Building up a Tumblr

Matthew Keys made some interesting points in a live chat on Poynter about the use of Tumblr. He made some useful suggestions about how to get started, and what individuals and news organisations are using Tumblr well (Poynter’s Joe Grimm also offered up this list of 60 innovative Tumblr accounts). It’s worth checking out the entire live chat, but one of the points Keys emphasised that came through to me most was about collaboration:

Independent journos are some of the best users of the Tumblr platform. They’re not afraid to promote content that wasn’t created by them — they don’t feel like they’re in competition with other Tumblr users, they feel like they’re collaborators.

As a reporter for an “old media” organisation, I could not agree more, especially because I share those same characteristics of jealously guarding information and refusing to cite others. On my Twitter feed, it takes an incredible story by the Associated Press or Reuters for me to cite them, though I am a little more willing to give credit to newspapers and other news organisations. Competition brings out the absolute worst in me.

I asked Keys whether Tumblr really served a purpose for journalists already using WordPress and Twitter, which is something I’ve been wrestling with, as you will know.

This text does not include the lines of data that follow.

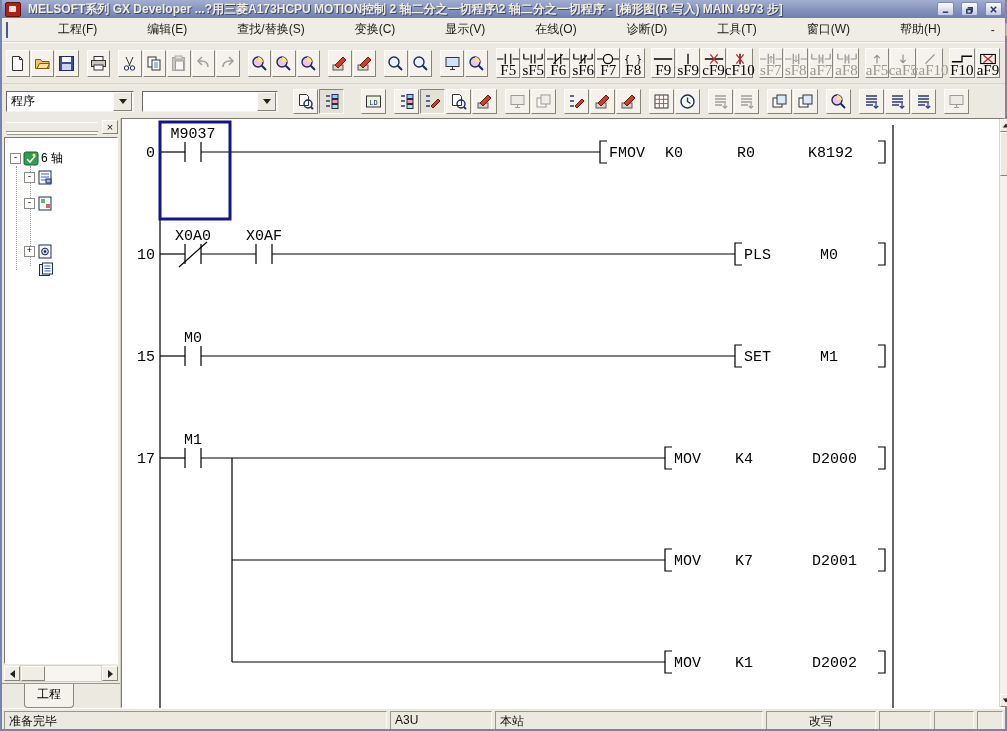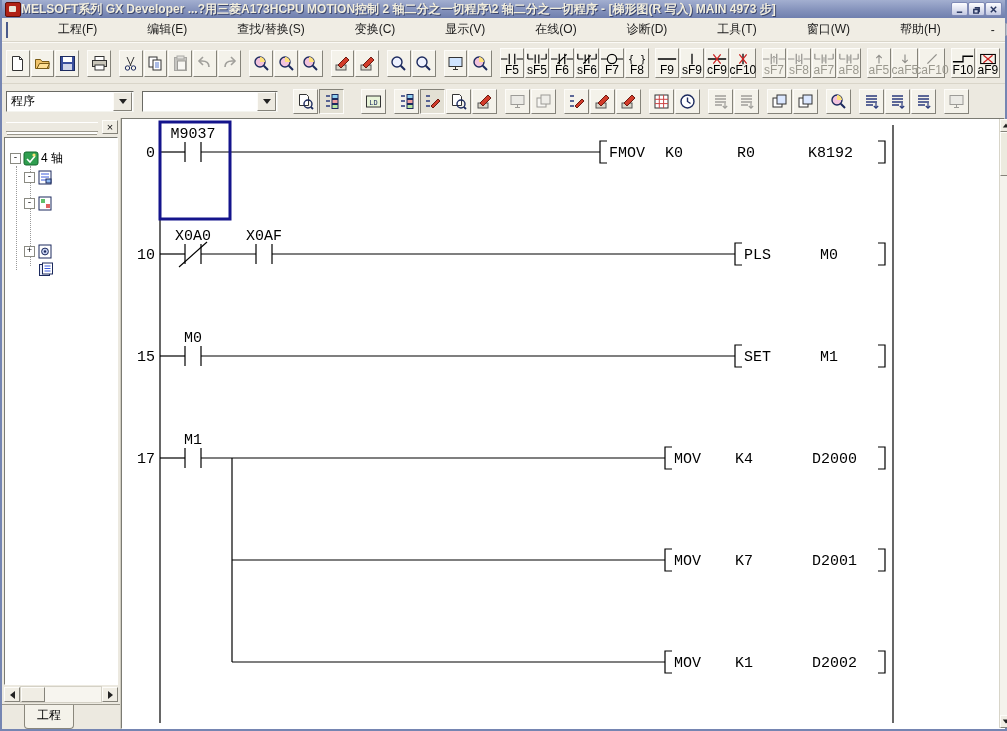"MELSOFT系列 GX Developer ...?用三菱A173HCPU" .titlebar { gap: 0 -> 7px }
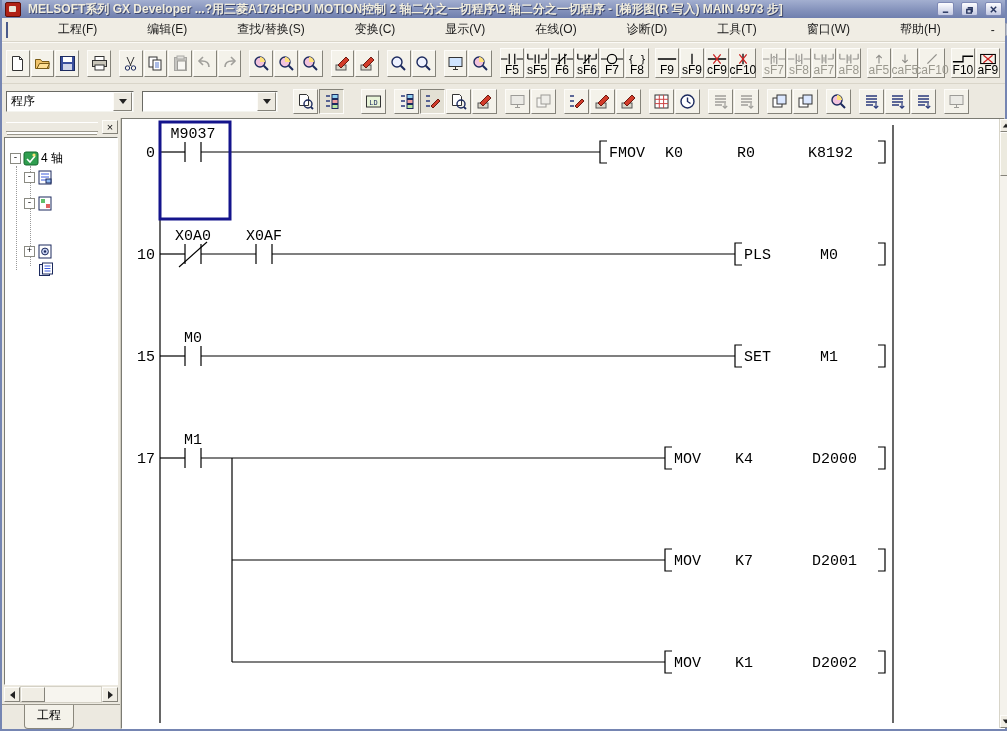"F5" .kbtn .kl { font-family: Liberation Sans, sans-serif -> Liberation Serif, serif; font-size: 12px -> 15px }
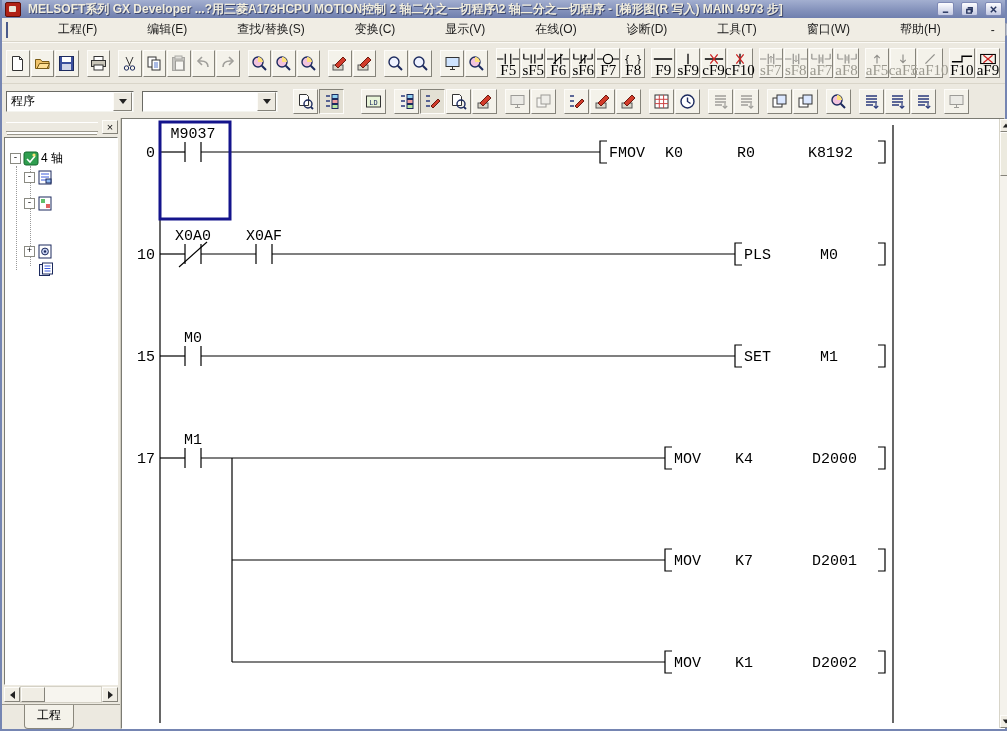"4 轴" span.tlabel { text: 4 -> 6 }
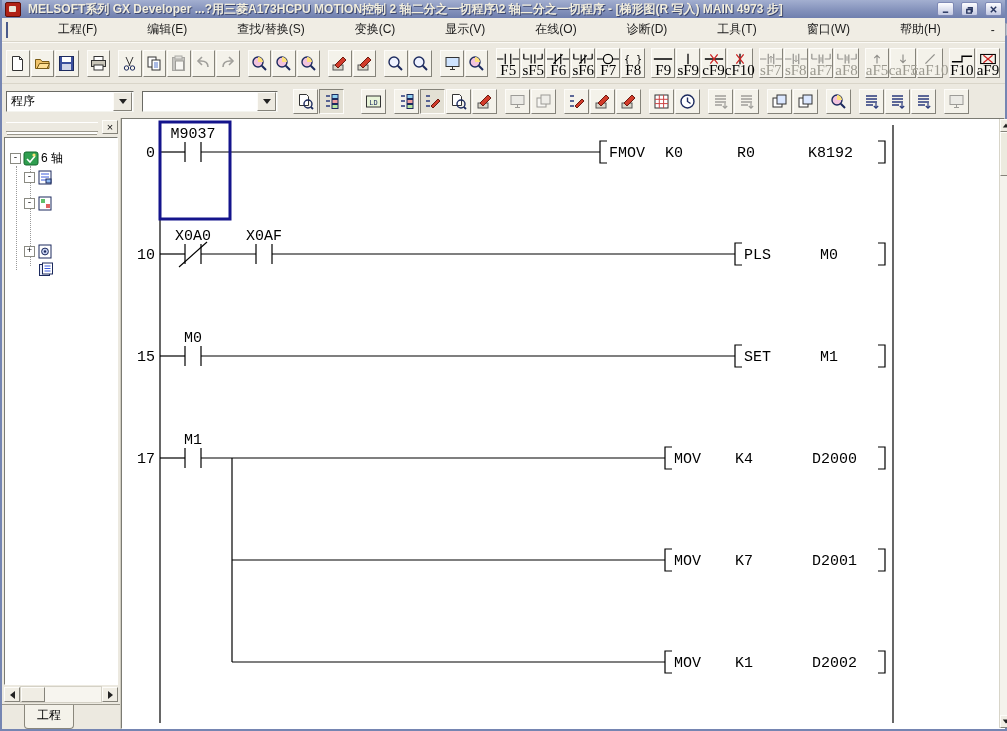"准备完毕" div.bottom { html: none -> <div> <div> <div>准备完毕</div> <div>A3U</div> <div>本站</div> <div>改写</div> <div></div> <div></div> <div></div> </div> </div> }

Comment From Prashant: Is there much point in maintaining/updating a Tumblr account if a journalist is already running a WordPress blog and tweeting regularly? Where does Tumblr fit in?
Matthew Keys: Prashant: Absolutely. Tumblr is another social community that reaches a different audience than you might usually find on WordPress or Twitter. It is the ultimate social blogging platform.
I’ve heard that argument before, so later in the chat, he elaborated on how Tumblr’s audience was “different” to that found on WordPress or Twitter.
Comment From Prashant: Matt: I’ve seen lots of people say exactly that — that the community is different, but could you elaborate? Different how?
Matthew Keys: Prashant: Most of the people on Tumblr are also on Twitter and Facebook, so that much isn’t different. It’s really how people choose to use Tumblr. Its ease of use for publishing multimedia-rich content gives it a major advantage over other platforms, so Tumblr users tend to publish photos, video, audio, chat convos, etc. Tumblr also give a person a feeling of “ownership” over other people’s content. When you reblog a piece of content found on another blog, you can add in your own two cents. That’s something a retweet can’t always do on Twitter or a “share” can’t always do on Facebook.
I think there’s also something to the idea that using Twitter, Tumblr, and a variety of other social media, you can develop a wider range of sources and tap in to a wider range of opinion on a given story or issue — this undoubtedly applies less in Iraq, where internet penetration is in single digits, but is still worth making a note of. Neal Mann, a freelance producer who works a lot with Sky News, sums it up nicely in a guest post on the BBC College of Journalism blog:
To me, my Twitter feed is a personalised wire service, except, unlike the traditional wires, I have to interact with it. I’ve found there is an added benefit to interacting and becoming known for being quick to break news: my followers have become an extra tipping service. I often receive tweets from followers along the lines of ‘have you seen this’ or ‘check their timeline’, and this interaction has proved invaluable, leading to me being first to a number of big stories.
Keys’s comments have spurred me to at least start posting a little more regularly on Tumblr, though I’m conscious that I can’t post as often on it as I do on Twitter — they’re both quite different. I’m not following many individuals or organisations at the moment, but as with Twitter, I’ll add to the list as I find new and interesting sources. Please feel free to suggest some interesting accounts to follow (on Twitter or Tumblr) in the comments or via e-mail. Of course, you can always follow me on Tumblr or Twitter, as well. I wrote a piece recently for the Hong Kong Foreign Correspondents’ Club monthly magazine about my own experiences of using Twitter in Baghdad, and the issue it was published in has just been released. I’ll be posting text of that article and another in the magazine by a social media expert (and ex-journalist) soon.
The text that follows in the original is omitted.